A autora recorreu ao Judiciário após ter o pedido de pensão por morte negado na via administrativa. Em primeiro grau, a 1ª Vara Federal de São José dos Campos (SP) julgou a ação improcedente, ao entender que a união estável não havia sido comprovada. A mulher apelou ao TRF-3 e sustentou que a falta de documentos formais estava relacionada à condição socioeconômica do casal.
Segundo a relatora, exigir documentação formal contemporânea ao óbito representa formalismo excessivo e incompatível com a realidade de famílias em situação de vulnerabilidade.
Na análise do recurso, a relatora identificou início de prova material corroborado por depoimentos testemunhais.
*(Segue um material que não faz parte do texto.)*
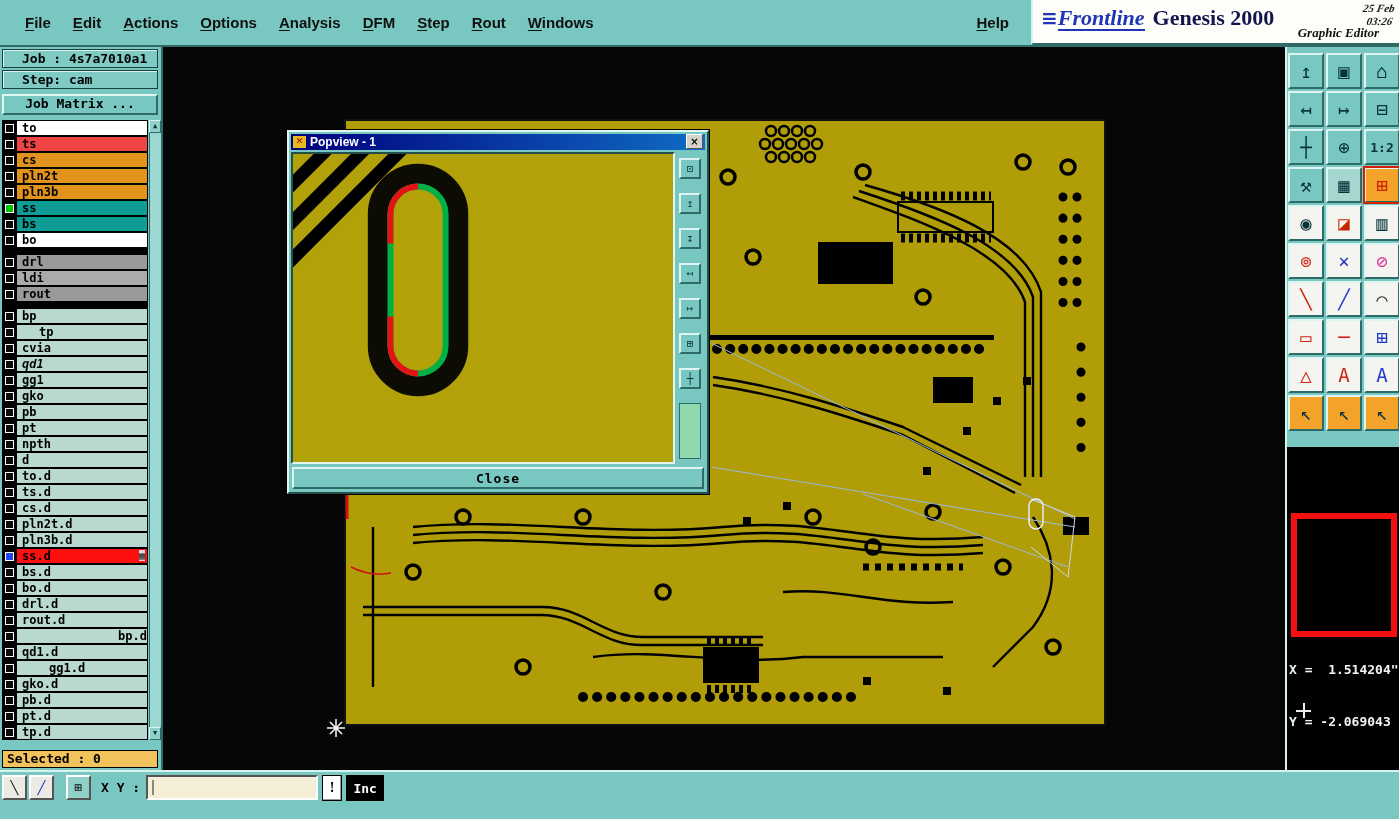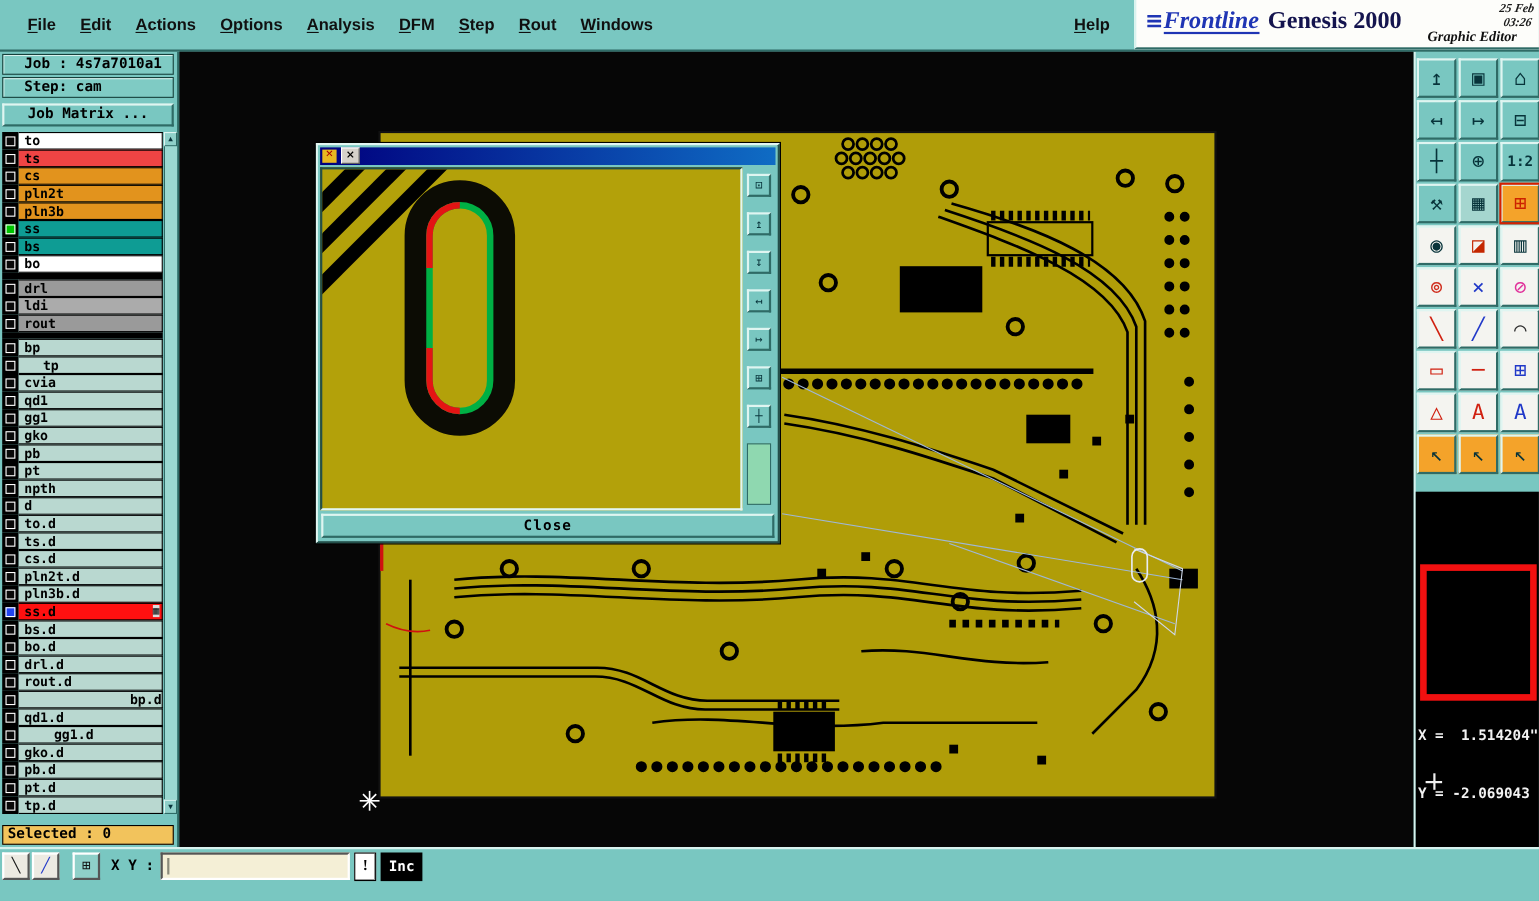"Popview - 1" span.pv-title-text { html: none -> <span>Popview - 1</span> }
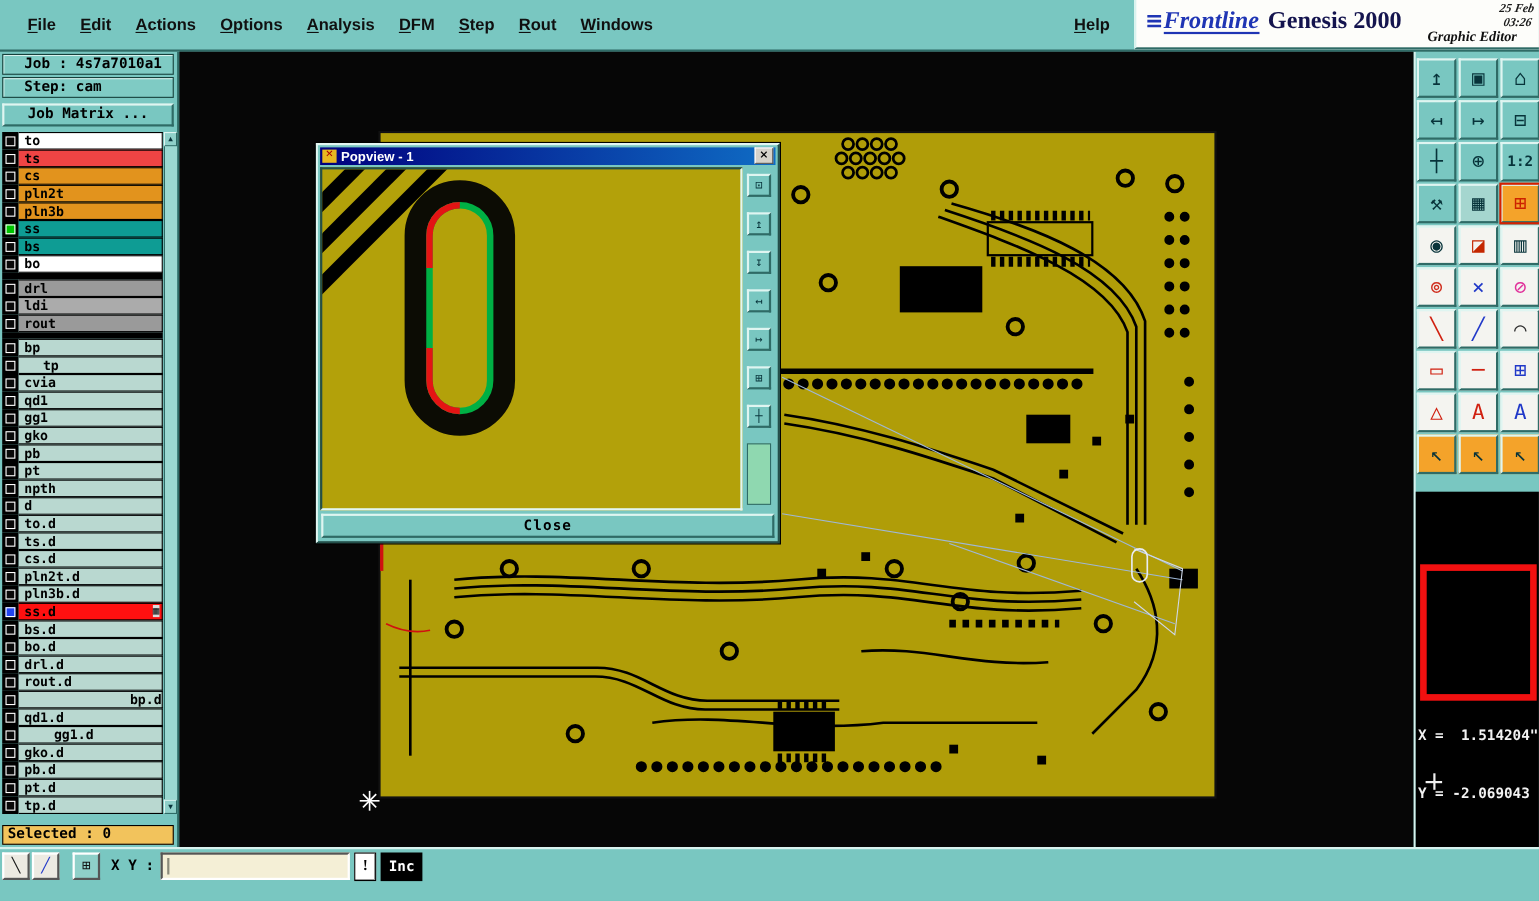"qd1" span.layer-name { font-style: none -> italic }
Entre os elementos considerados, destacou a inclusão da autora como beneficiária em plano funerário do instituidor, vínculo que, segundo a magistrada, constitui indício relevante da existência de relação estável e familiar.
De acordo com Inês Virgínia, também ficou demonstrada convivência pública, contínua e duradoura entre as partes. As testemunhas, conforme registrou a desembargadora, afirmaram de forma uníssona que a autora e o falecido viveram juntos por mais de 16 anos, eram socialmente reconhecidos como marido e mulher e tiveram três filhos em comum, cujo sustento era provido pelo instituidor.
A magistrada observou ainda que, em relações marcadas pela divisão tradicional de papéis, é comum que o homem concentre as obrigações financeiras, enquanto a mulher assume as atividades domésticas e o cuidado com os filhos, o que pode resultar em invisibilidade nos registros formais.
Segundo a relatora, a autora vivia exatamente esse contexto. Por isso, concluiu que a adoção de um rigor probatório excessivamente formalista violaria os princípios da dignidade da pessoa humana, da proteção social e da primazia da realidade.
Por unanimidade, a Sétima Turma condenou o INSS a implantar o benefício em favor da autora a partir da data do requerimento administrativo.